Hsin-Yi (Jean) Tang 1,, Michael V Vitiello 2, Michael Perlis 3, Jun James Mao 4, Barbara Riegel 5
PMCID: PMC4221414  NIHMSID: NIHMS631328  PMID: 25257144

Abstract

This pilot study tested the efficacy of an Audio-visual Stimulation (AVS) program for the promotion of sleep in individuals with chronic pain. Insomnia and chronic pain are common comorbid conditions and their relationship has been viewed as bidirectional. Recent studies suggest a relatively dominant role of sleep in this dyad. The premise of this pilot study was that AVS enhances low frequency while reducing high frequency brain activity resulting in decreased hyperarousal and improved sleep with potential consequent reduction in pain. We conducted a pilot intervention study of AVS using a pre-post design. Participants self-administered a 30-minutes AVS program nightly at bedtime for one month. Sleep and pain were assessed at baseline and at the conclusion of the 4-week intervention phase. 9 adults (mean age 33 ± 15.8 years; female, 89%) completed the study. After using the AVS device for 4 weeks, significant improvement was seen in reported insomnia (ISI, p=.003), pain severity (BPI, p=.005), and pain interference with functioning (BPI, p=.001). Large effect sizes (Partial Eta2: .20–.94)(Cohen’s d: 0.44–1.45) were observed. The results of this pilot study suggest that the AVS program may be efficacious in decreasing both insomnia and pain symptoms. In order to better assess the efficacy of AVS for sleep promotion and possible pain reduction, more definitive randomized controlled trials will be needed. These should include appropriate sample sizes, objective measures of sleep and pain, and longitudinal follow-up.
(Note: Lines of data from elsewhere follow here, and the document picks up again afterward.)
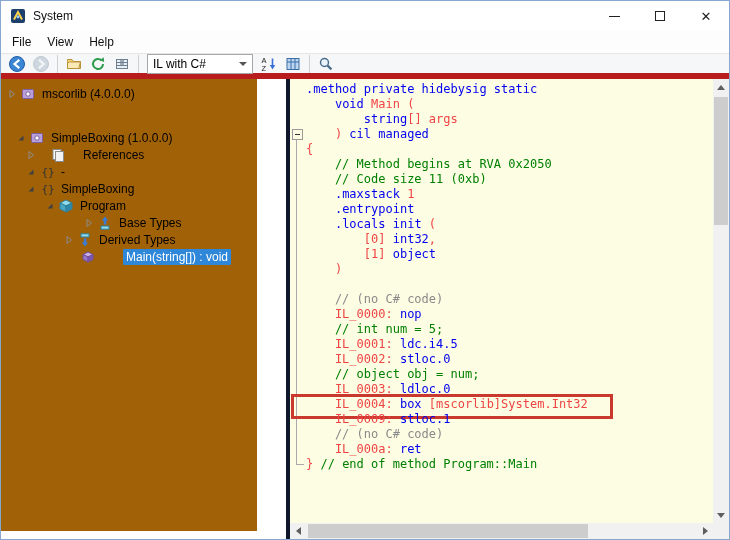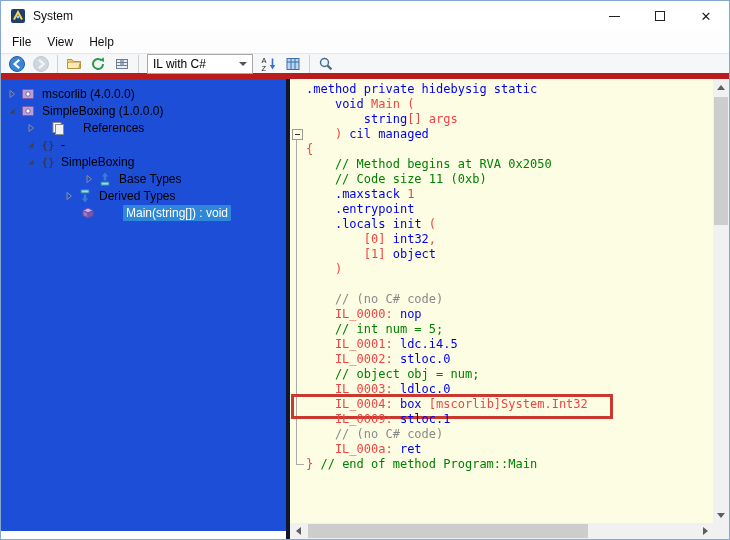"mscorlib (4.0.0.0)" .tree-panel { background: #1d4ed8 -> #a16207; width: 285px -> 256px }
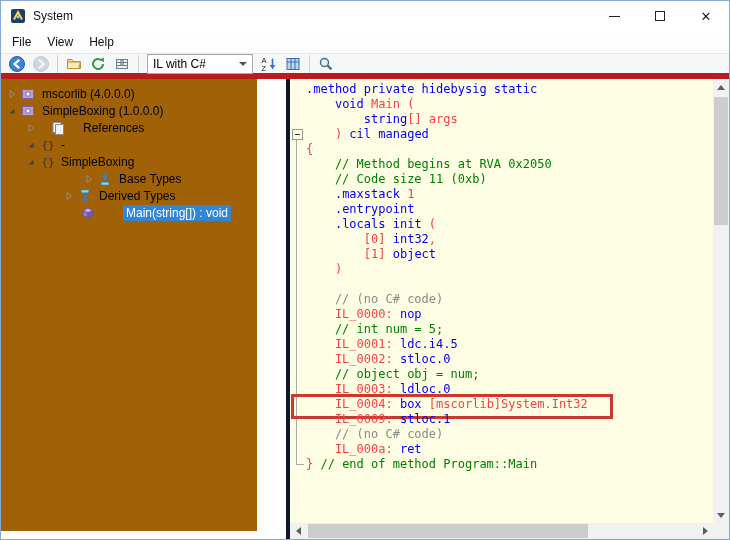"SimpleBoxing (1.0.0.0)" div.trow { margin-top: none -> 27px; padding-left: 2px -> 11px }
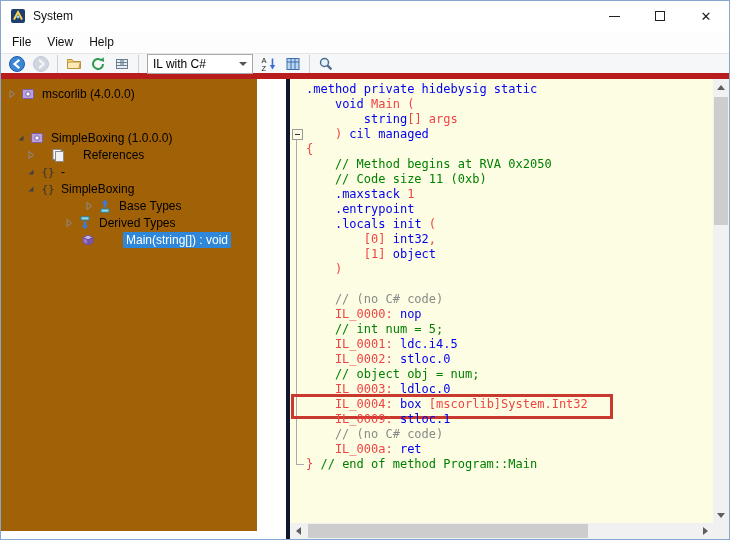"Program" div.trow { html: none -> <div> <span> <svg> <path></path> </svg> </span> <span> <svg> <polygon></polygon> <polygon></polygon> <polygon></polygon> </svg> </span> <span>Program</span> </div> }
Keywords: Audio-visual stimulation, light-sound stimulation, insomnia, sleep, chronic pain

Introduction

Chronic pain affects 1 in 3 Americans (Johannes, Le, Zhou, Johnston, & Dworkin, 2010), and 67–88% of adults with chronic pain experience some form of sleep disturbance (Morin, LeBlanc, Daley, Gregoire, & Merette, 2006). This striking level of comorbidity has suggested to many that the relationship between pain and sleep may be bi-directional (Alsaadi et al., 2014; Finan, Goodin, & Smith, 2013; Jansson-Frojmark & Boersma, 2012; McCracken & Iverson, 2002; Okifuji & Hare, 2011). That is, pain may serve to precipitate and perpetuate sleep continuity disturbance; and that sleep initiation and maintenance problems and/or sleep loss may serve to exacerbate or reduce the individual’s tolerance of chronic pain. Further, chronic insomnia may increase the risk for the development of other medical and psychiatric conditions (Matteson-Rusby, Pigeon, Gehrman, & Perlis, 2010) which, in turn, as comorbid conditions, increase the risk for the development, or exacerbation, of chronic pain. These issues, when taken together, strongly suggest that sleep disturbance, in the context of chronic pain, should be targeted for treatment.

Sleep and Chronic Pain

As noted above, the relationship between insomnia and chronic pain has been viewed as bi-directional. Recent studies provide laboratory based evidence that individuals with primary insomnia and insomnia comorbid with chronic pain process pain abnormally (Haack et al., 2012). For example, those with primary insomnia experienced spontaneous pain more frequently and intensely, exhibited a higher sensitivity to evoked heat and pressure pain, and had a dysfunctional pain inhibition system. These findings are consistent with the emerging hypothesis that insomnia is associated with increased pain perception and/or amplification. Importantly, findings from a recent systematic review show that sleep impairment not only predicts new onset and the continuation of chronic pain; sleep is a stronger predictor of chronic pain than chronic pain is to sleep impairment (Finan et al., 2013). This hypothesis is further supported by a longitudinal 13-year study in which sleep disturbances at baseline strongly predicted chronic or onset of radiating low back pain over the course of longitudinal follow up (Lusa, Miranda, Luukkonen, & Punakallio, 2014). Finally, results from a recent study show that short-term improvements in sleep predicted long-term improvements in chronic pain, insomnia symptoms, and fatigue (McCurry et al., 2014; Vitiello et al., 2014). Taken together these findings suggest that improving sleep might improve pain outcomes (Finan et al., 2013; M.T. Smith & Haythornthwaite, 2004; Turk & Cohen, 2010).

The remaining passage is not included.